• **BRIEF**
In the data beneath this task, how many lines contain "none"? Answer with the number only.

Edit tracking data

______

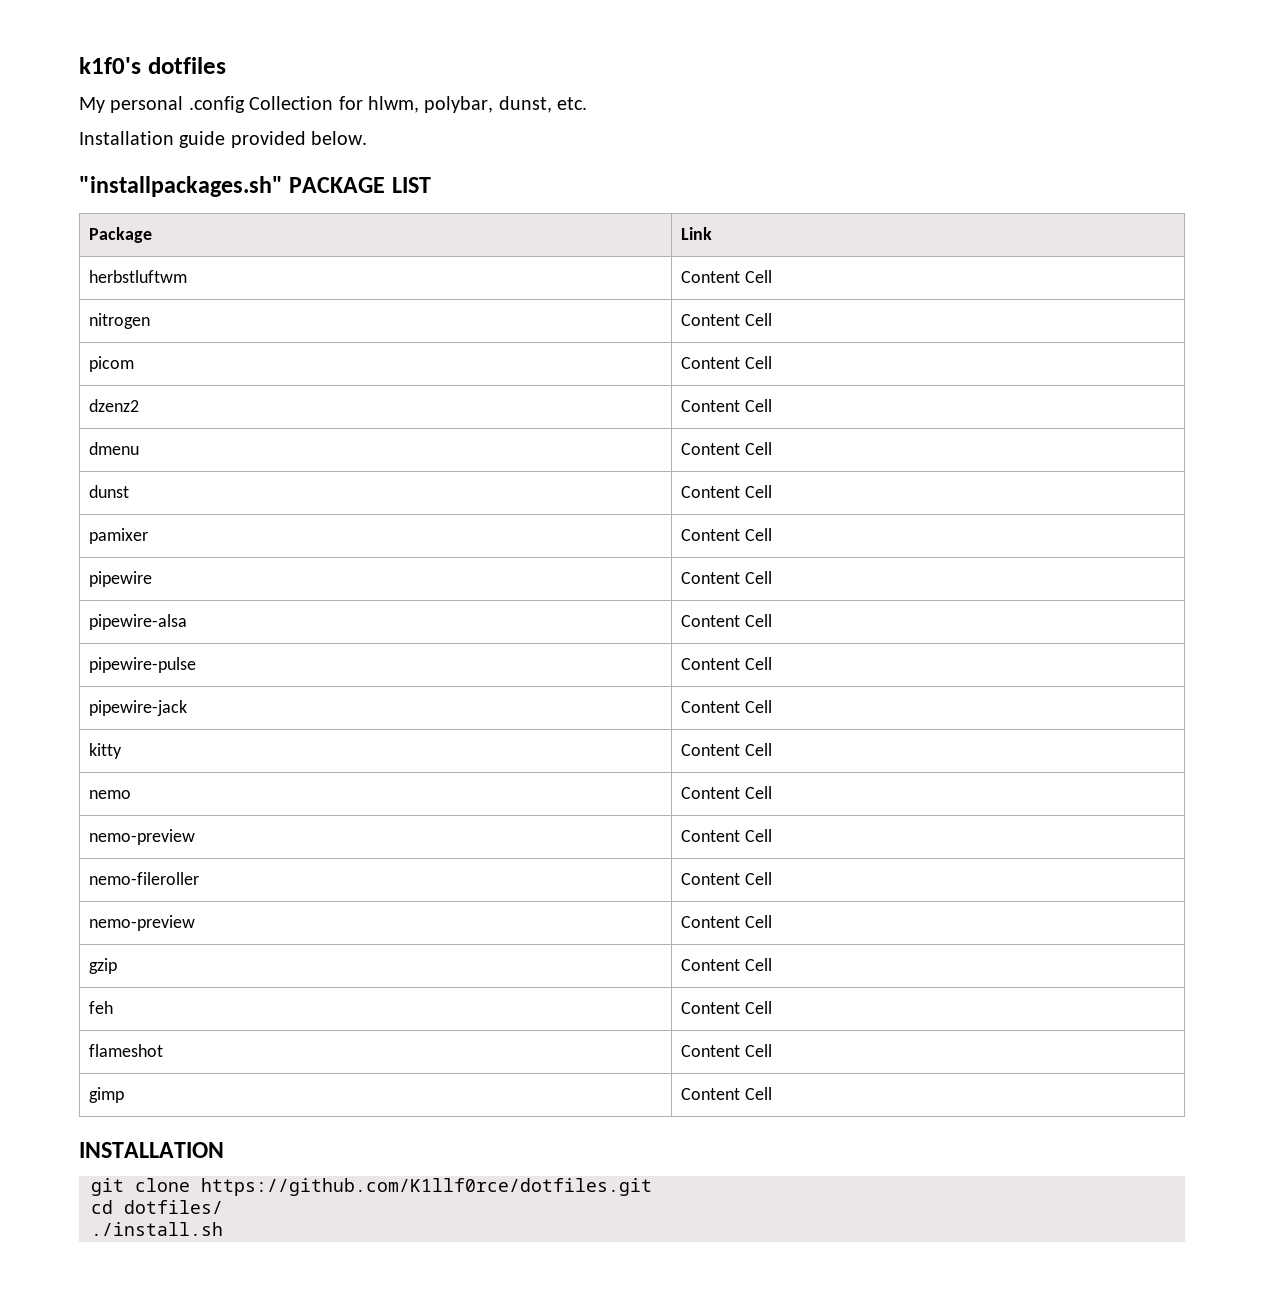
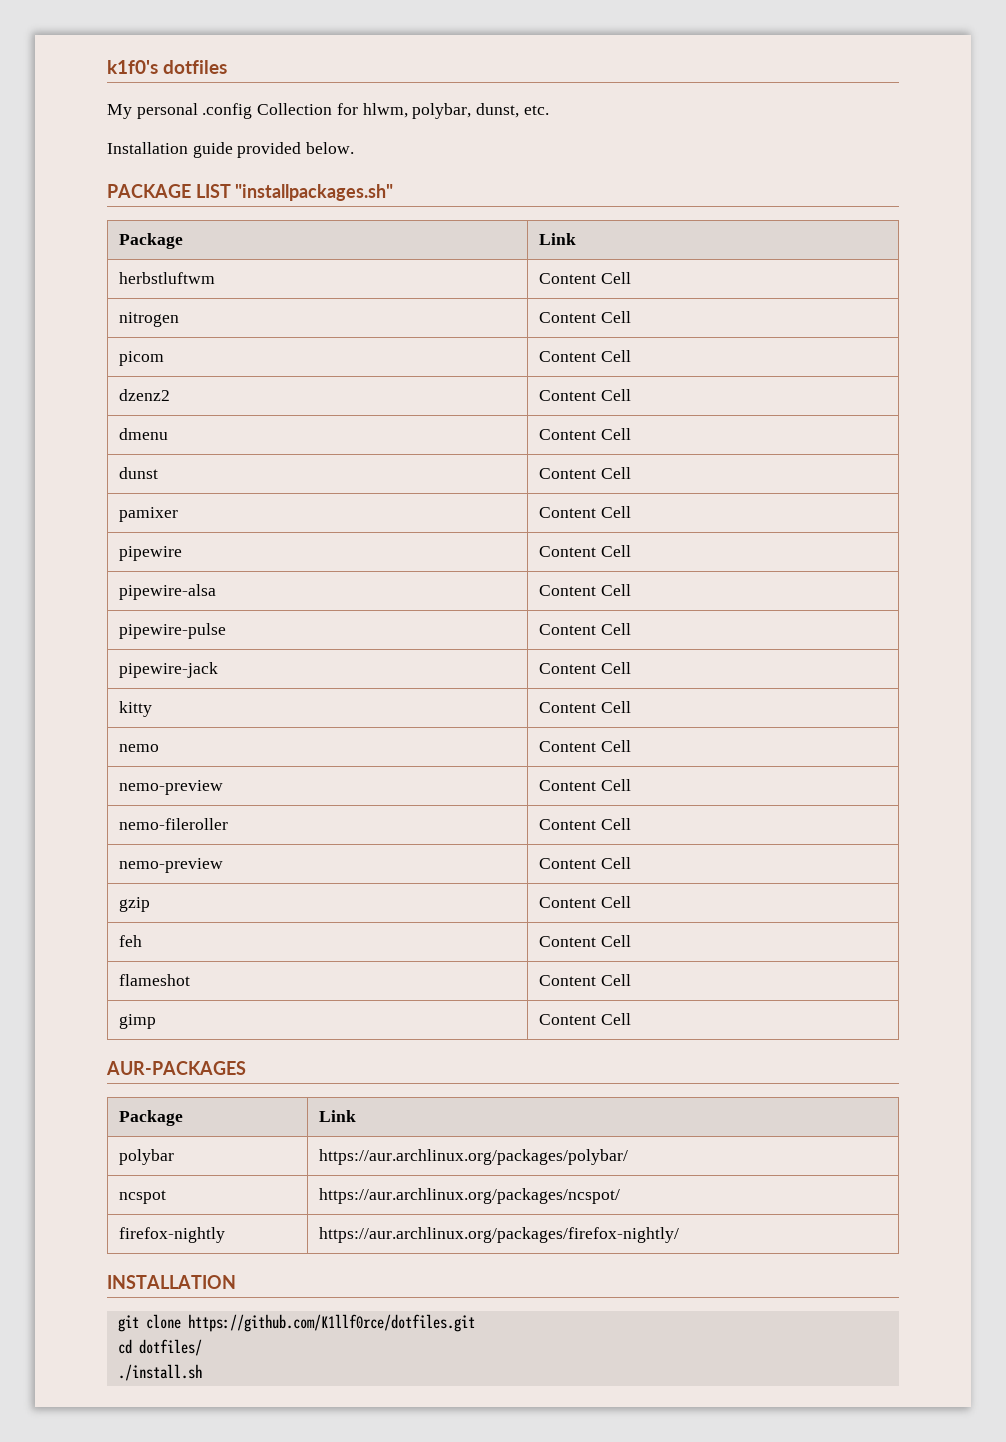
[79,176,283,197] "installpackages.sh" -> (355, 148) none
(431, 185) none -> [235,184,394,201] "installpackages.sh"
(773, 1093) none -> [106,1061,246,1075] [118,1110,183,1126] [318,1110,356,1122] [118,1149,174,1165] [318,1149,628,1165] [118,1190,166,1204] [318,1188,620,1204] [118,1227,225,1243] [318,1227,679,1243] // AUR-PACKAGES // Package | Link // polybar | https://aur.archlinux.org/packages/polybar/ // ncspot | https://aur.archlinux.org/packages/ncspot/ // firefox-nightly | https://aur.archlinux.org/packages/firefox-nightly/

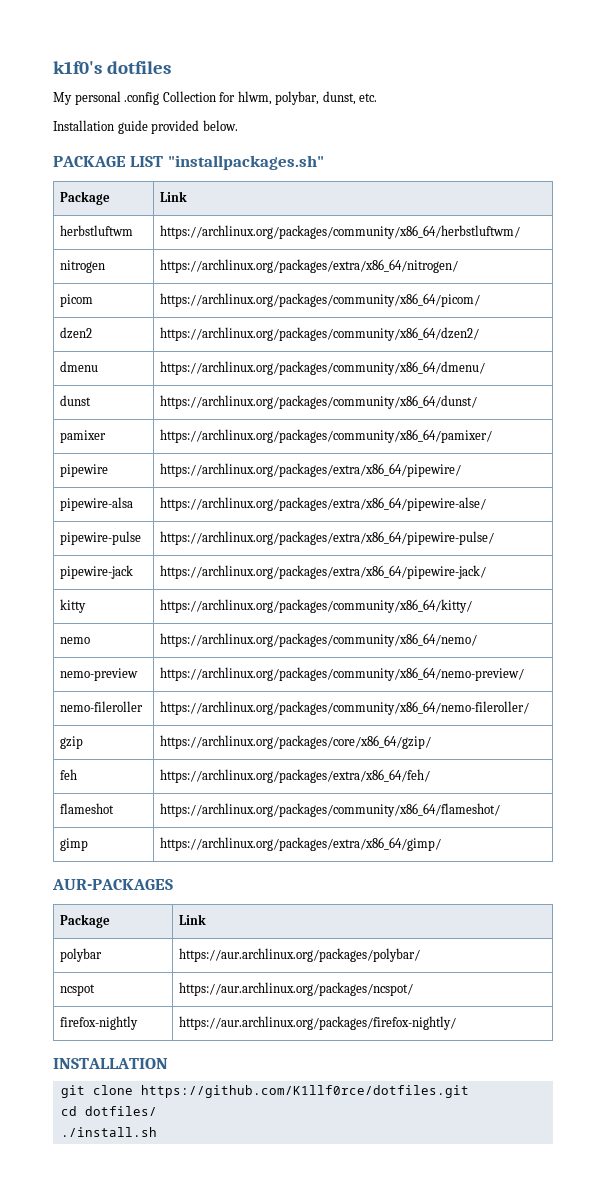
[538,272,631,284] Content Cell -> [160,225,521,239] https://archlinux.org/packages/community/x86_64/herbstluftwm/
[538,311,631,323] Content Cell -> [160,259,459,273] https://archlinux.org/packages/extra/x86_64/nitrogen/
[538,350,631,362] [118,389,170,401] [538,389,631,401] Content Cell // dzenz2 | Content Cell -> [160,293,481,307] [60,327,93,339] [160,327,480,341] https://archlinux.org/packages/community/x86_64/picom/ // dzen2 | https://archlinux.org/packages/community/x86_64/dzen2/
[538,428,631,440] Content Cell -> [160,361,486,375] https://archlinux.org/packages/community/x86_64/dmenu/
[538,467,631,479] Content Cell -> [160,395,478,409] https://archlinux.org/packages/community/x86_64/dunst/
[538,506,631,518] Content Cell -> [160,429,493,443] https://archlinux.org/packages/community/x86_64/pamixer/
[538,545,631,557] Content Cell -> [160,463,462,477] https://archlinux.org/packages/extra/x86_64/pipewire/
[538,584,631,596] Content Cell -> [160,497,487,511] https://archlinux.org/packages/extra/x86_64/pipewire-alse/
[538,623,631,635] Content Cell -> [160,531,495,545] https://archlinux.org/packages/extra/x86_64/pipewire-pulse/
[538,662,631,674] Content Cell -> [160,565,487,579] https://archlinux.org/packages/extra/x86_64/pipewire-jack/
[538,701,631,713] Content Cell -> [160,599,473,613] https://archlinux.org/packages/community/x86_64/kitty/
[538,740,631,752] [118,780,223,795] [538,779,631,791] Content Cell // nemo-preview | Content Cell -> [160,633,478,647] [60,668,139,681] [160,667,525,681] https://archlinux.org/packages/community/x86_64/nemo/ // nemo-preview | https://archlinux.org/packages/community/x86_64/nemo-preview/
[538,818,631,830] [118,858,223,873] [538,857,631,869] Content Cell // nemo-preview | Content Cell -> [160,701,530,715] https://archlinux.org/packages/community/x86_64/nemo-fileroller/
[538,896,631,908] Content Cell -> [160,735,432,749] https://archlinux.org/packages/core/x86_64/gzip/
[538,935,631,947] Content Cell -> [160,769,431,783] https://archlinux.org/packages/extra/x86_64/feh/
[538,974,631,986] Content Cell -> [160,803,501,817] https://archlinux.org/packages/community/x86_64/flameshot/
[538,1013,631,1025] Content Cell -> [160,837,442,851] https://archlinux.org/packages/extra/x86_64/gimp/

______

• **REPLY**
3